(Before-and-after change records)

==================================================

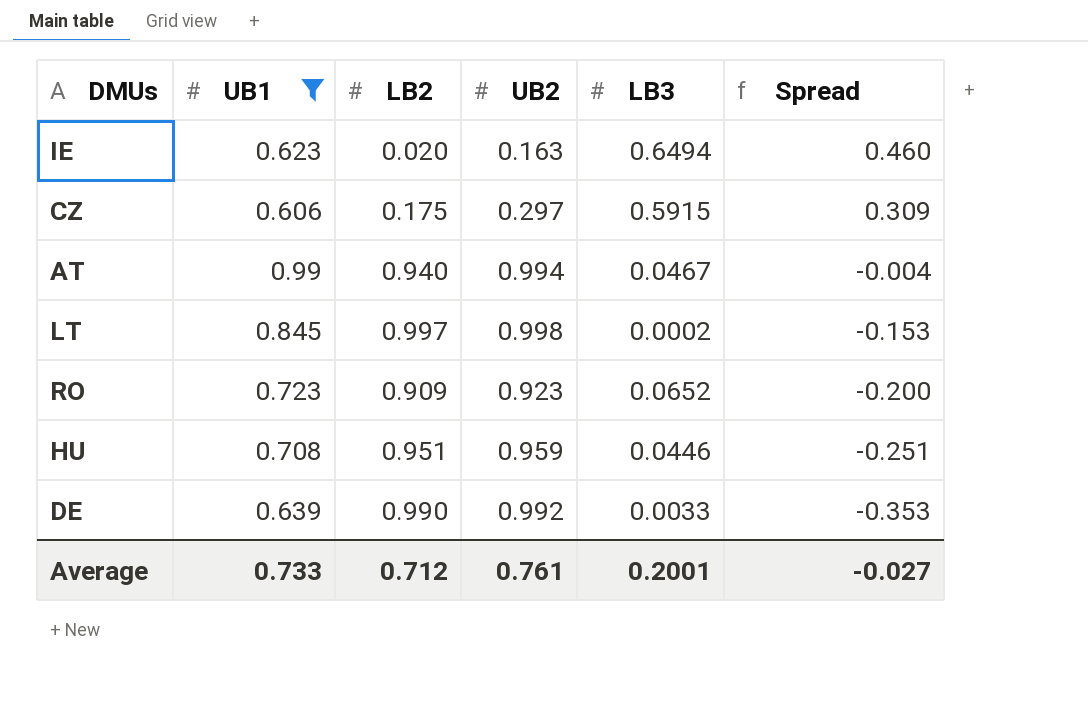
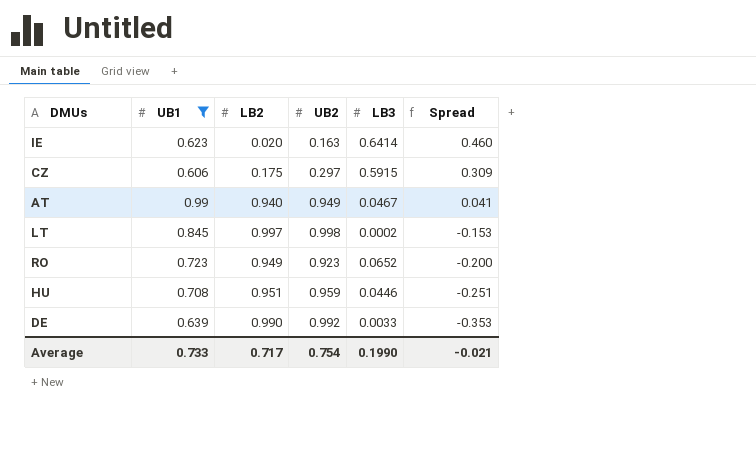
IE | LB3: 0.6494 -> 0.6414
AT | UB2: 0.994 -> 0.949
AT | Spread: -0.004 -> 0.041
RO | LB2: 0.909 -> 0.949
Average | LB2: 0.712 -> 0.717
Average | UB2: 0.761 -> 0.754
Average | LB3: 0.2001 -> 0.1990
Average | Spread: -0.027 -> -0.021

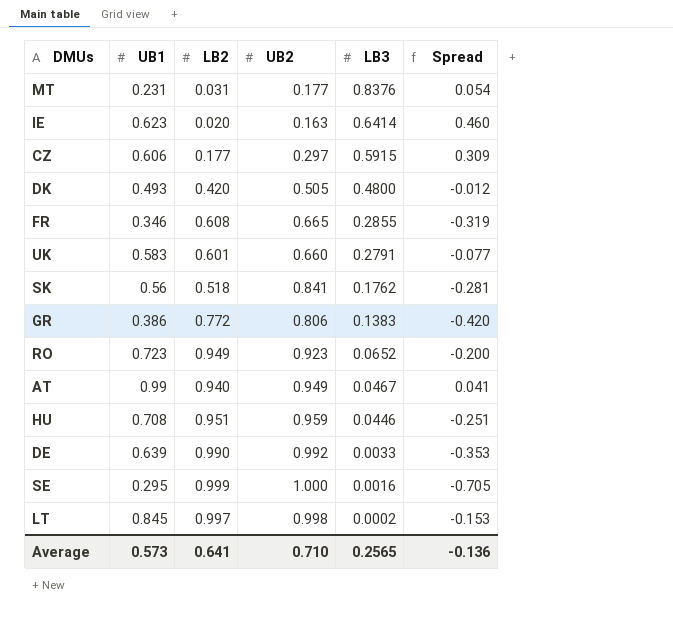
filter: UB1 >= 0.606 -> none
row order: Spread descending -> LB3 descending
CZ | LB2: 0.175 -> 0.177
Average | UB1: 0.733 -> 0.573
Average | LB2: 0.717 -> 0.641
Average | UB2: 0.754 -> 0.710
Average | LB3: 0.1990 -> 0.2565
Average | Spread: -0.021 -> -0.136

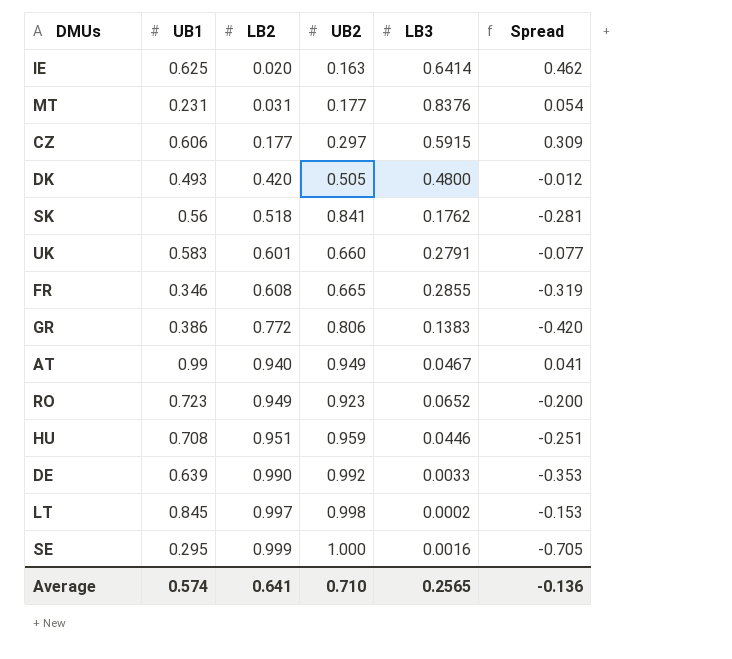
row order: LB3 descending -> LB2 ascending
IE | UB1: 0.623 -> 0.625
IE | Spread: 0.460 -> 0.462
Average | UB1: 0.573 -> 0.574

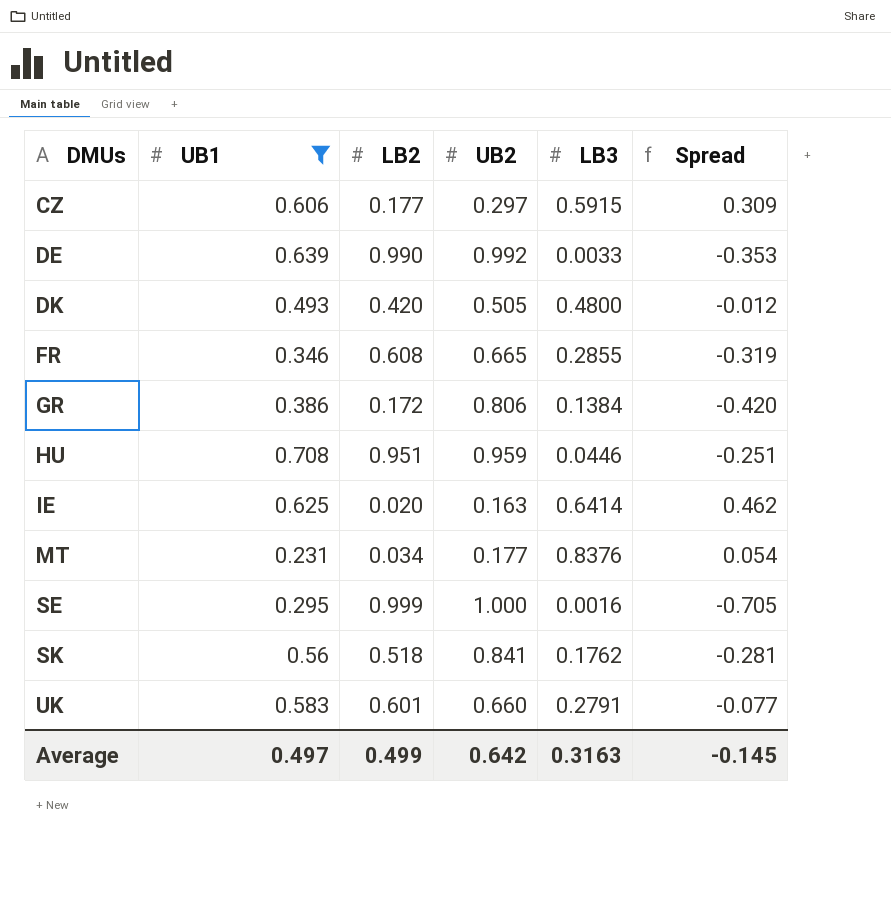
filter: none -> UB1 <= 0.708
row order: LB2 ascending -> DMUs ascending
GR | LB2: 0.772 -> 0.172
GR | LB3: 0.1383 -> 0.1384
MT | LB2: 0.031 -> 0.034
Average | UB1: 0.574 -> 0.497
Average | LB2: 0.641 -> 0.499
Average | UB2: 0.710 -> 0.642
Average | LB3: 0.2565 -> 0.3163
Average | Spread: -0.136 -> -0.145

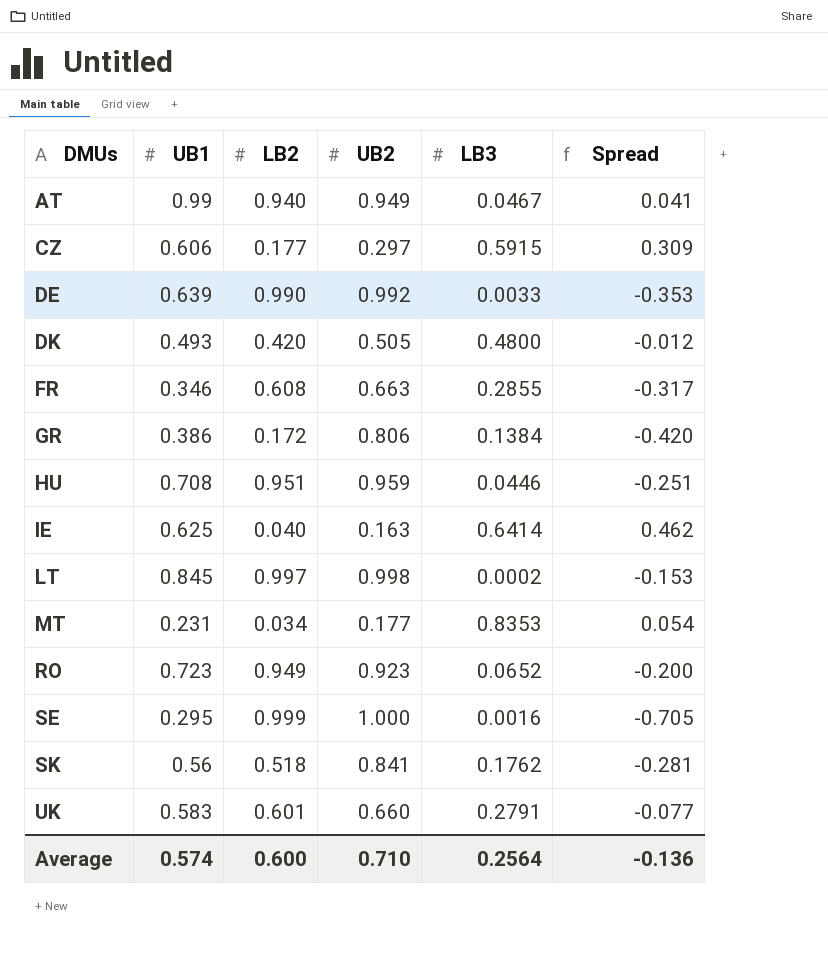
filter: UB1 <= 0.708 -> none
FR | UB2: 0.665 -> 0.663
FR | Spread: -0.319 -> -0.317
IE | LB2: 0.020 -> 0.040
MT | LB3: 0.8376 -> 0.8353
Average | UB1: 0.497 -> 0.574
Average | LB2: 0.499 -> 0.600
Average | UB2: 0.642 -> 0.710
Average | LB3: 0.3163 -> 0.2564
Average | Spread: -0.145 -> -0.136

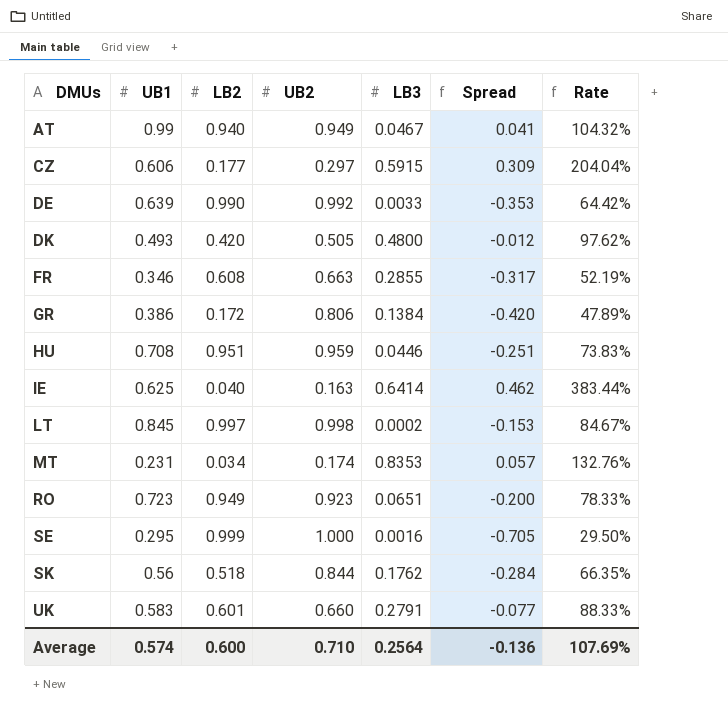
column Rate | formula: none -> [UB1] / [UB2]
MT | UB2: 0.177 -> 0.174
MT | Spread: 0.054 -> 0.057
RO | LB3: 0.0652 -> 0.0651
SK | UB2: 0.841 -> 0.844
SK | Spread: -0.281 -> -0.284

==================================================

What is required: Transcribe the entries above word for word, but leave every picture out of your copy.

Exercise output:
IE | LB3: 0.6494 -> 0.6414
AT | UB2: 0.994 -> 0.949
AT | Spread: -0.004 -> 0.041
RO | LB2: 0.909 -> 0.949
Average | LB2: 0.712 -> 0.717
Average | UB2: 0.761 -> 0.754
Average | LB3: 0.2001 -> 0.1990
Average | Spread: -0.027 -> -0.021

filter: UB1 >= 0.606 -> none
row order: Spread descending -> LB3 descending
CZ | LB2: 0.175 -> 0.177
Average | UB1: 0.733 -> 0.573
Average | LB2: 0.717 -> 0.641
Average | UB2: 0.754 -> 0.710
Average | LB3: 0.1990 -> 0.2565
Average | Spread: -0.021 -> -0.136

row order: LB3 descending -> LB2 ascending
IE | UB1: 0.623 -> 0.625
IE | Spread: 0.460 -> 0.462
Average | UB1: 0.573 -> 0.574

filter: none -> UB1 <= 0.708
row order: LB2 ascending -> DMUs ascending
GR | LB2: 0.772 -> 0.172
GR | LB3: 0.1383 -> 0.1384
MT | LB2: 0.031 -> 0.034
Average | UB1: 0.574 -> 0.497
Average | LB2: 0.641 -> 0.499
Average | UB2: 0.710 -> 0.642
Average | LB3: 0.2565 -> 0.3163
Average | Spread: -0.136 -> -0.145

filter: UB1 <= 0.708 -> none
FR | UB2: 0.665 -> 0.663
FR | Spread: -0.319 -> -0.317
IE | LB2: 0.020 -> 0.040
MT | LB3: 0.8376 -> 0.8353
Average | UB1: 0.497 -> 0.574
Average | LB2: 0.499 -> 0.600
Average | UB2: 0.642 -> 0.710
Average | LB3: 0.3163 -> 0.2564
Average | Spread: -0.145 -> -0.136

column Rate | formula: none -> [UB1] / [UB2]
MT | UB2: 0.177 -> 0.174
MT | Spread: 0.054 -> 0.057
RO | LB3: 0.0652 -> 0.0651
SK | UB2: 0.841 -> 0.844
SK | Spread: -0.281 -> -0.284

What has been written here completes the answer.